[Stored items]
------

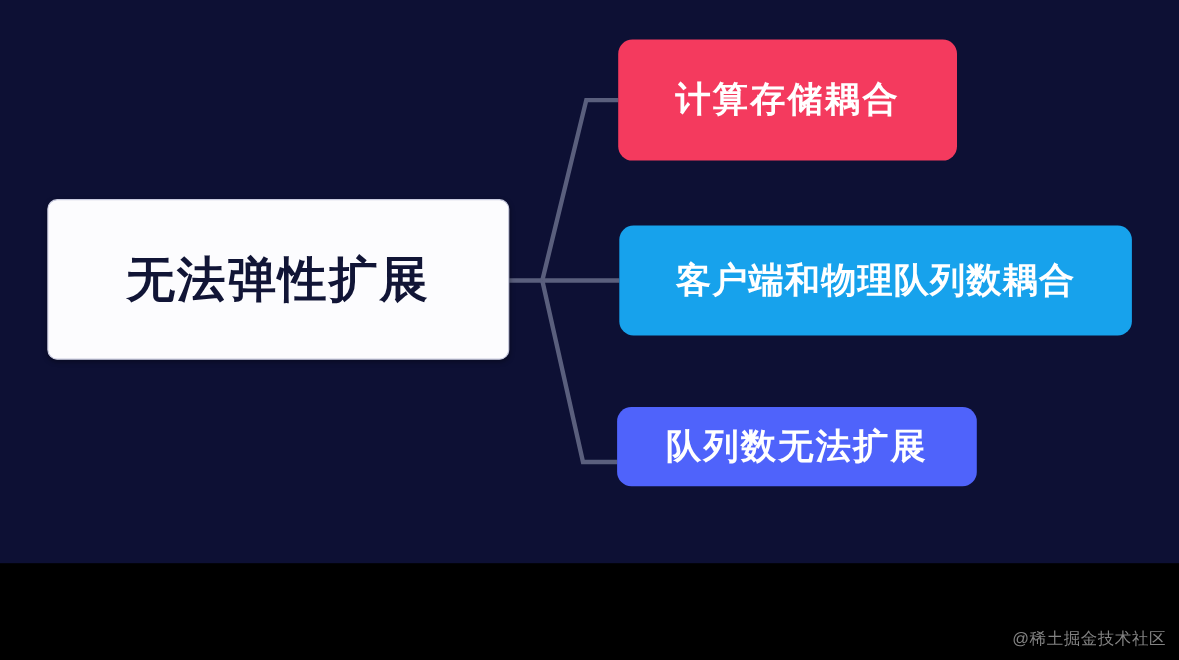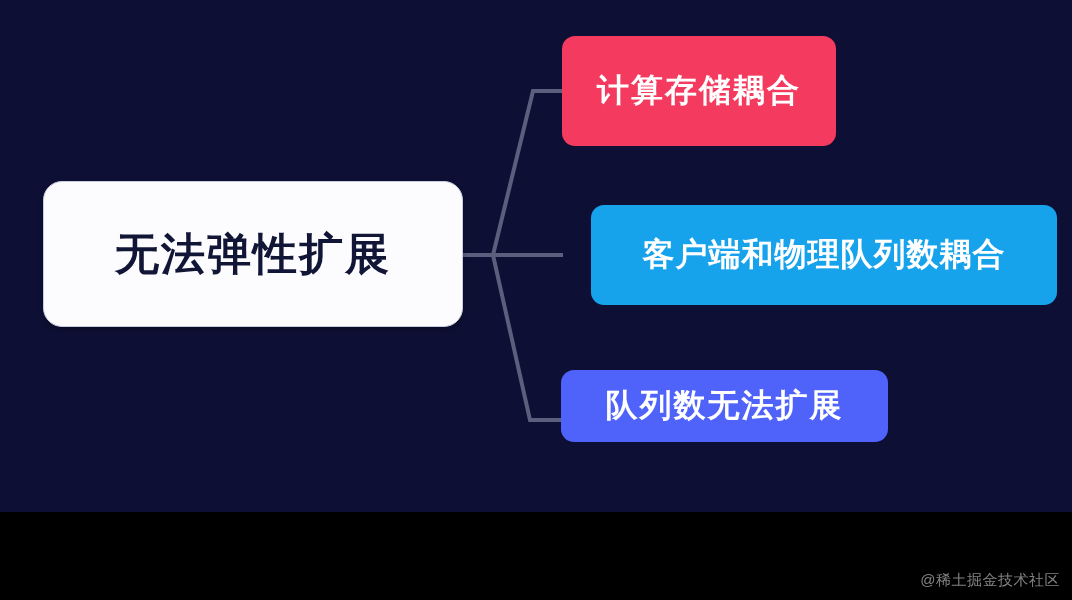--- a/index.html
+++ b/index.html
@@ -71,7 +71,7 @@
   #node-1 {
     left: 562px;
     top: 36px;
-    width: 274px;
+    width: 308px;
     height: 110px;
     background: #f43a5e;
     border-radius: 13px;

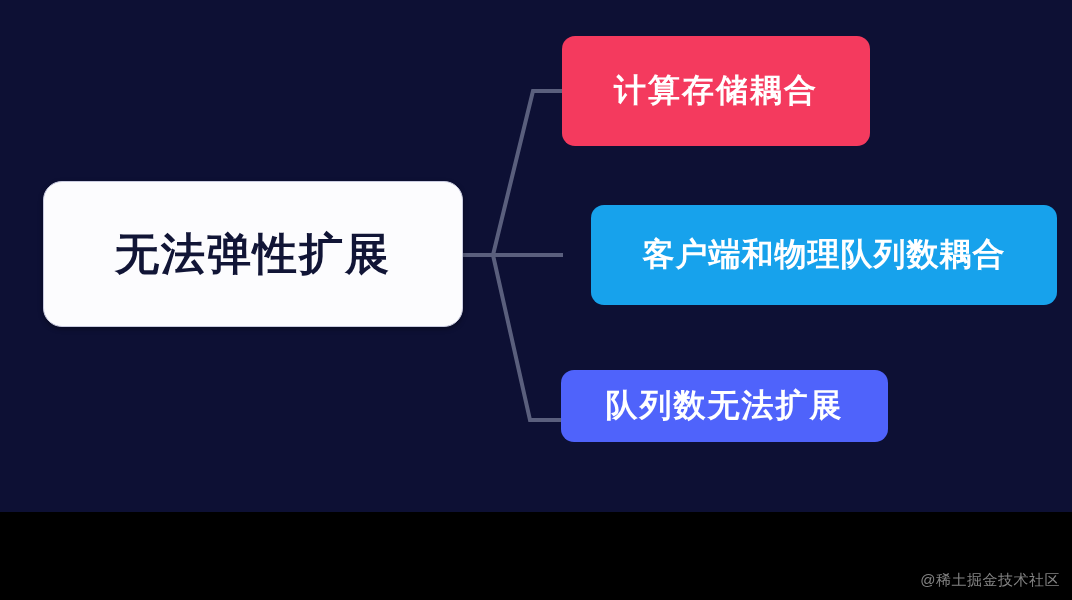--- a/index.html
+++ b/index.html
@@ -58,7 +58,7 @@
     height: 146px;
     background: #fcfcfe;
     border: 1px solid #c9cbe0;
-    border-radius: 19px;
+    border-radius: 9px;
     box-shadow: 0 2px 5px rgba(0,0,0,0.35);
   }
   #root-node .node-label {

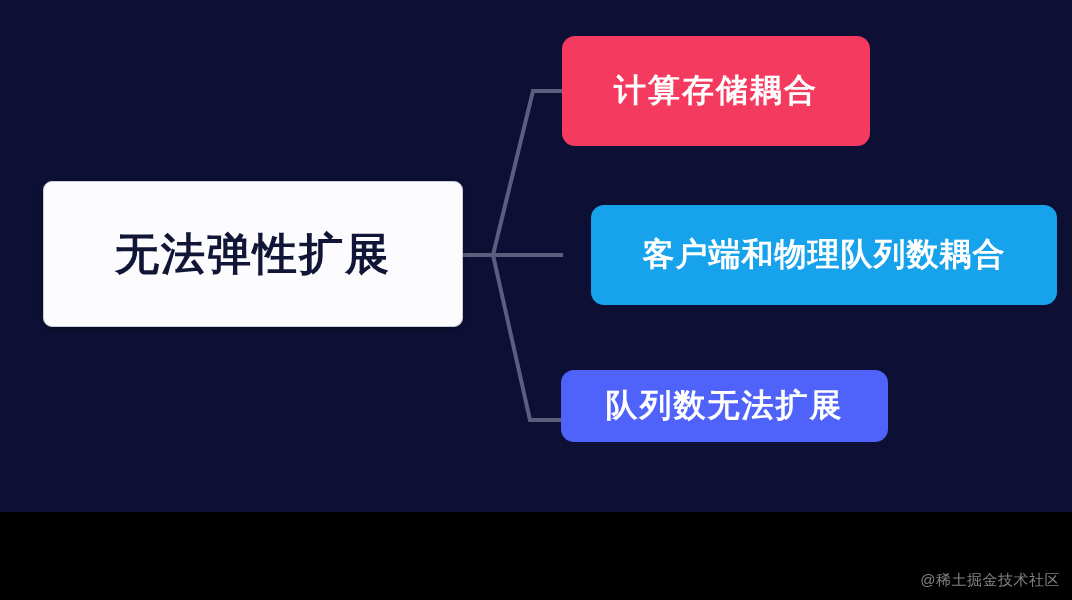--- a/index.html
+++ b/index.html
@@ -90,7 +90,6 @@
     height: 100px;
     background: #17a2ec;
     border-radius: 13px;
-    margin-left: 28px;
   }
   #node-2 .node-label {
     color: #ffffff;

------

Task goal: The data is to be returned exactly as it stands, pictures aside.

Result:
--- a/index.html
+++ b/index.html
@@ -71,7 +71,7 @@
   #node-1 {
     left: 562px;
     top: 36px;
-    width: 274px;
+    width: 308px;
     height: 110px;
     background: #f43a5e;
     border-radius: 13px;

--- a/index.html
+++ b/index.html
@@ -58,7 +58,7 @@
     height: 146px;
     background: #fcfcfe;
     border: 1px solid #c9cbe0;
-    border-radius: 19px;
+    border-radius: 9px;
     box-shadow: 0 2px 5px rgba(0,0,0,0.35);
   }
   #root-node .node-label {

--- a/index.html
+++ b/index.html
@@ -90,7 +90,6 @@
     height: 100px;
     background: #17a2ec;
     border-radius: 13px;
-    margin-left: 28px;
   }
   #node-2 .node-label {
     color: #ffffff;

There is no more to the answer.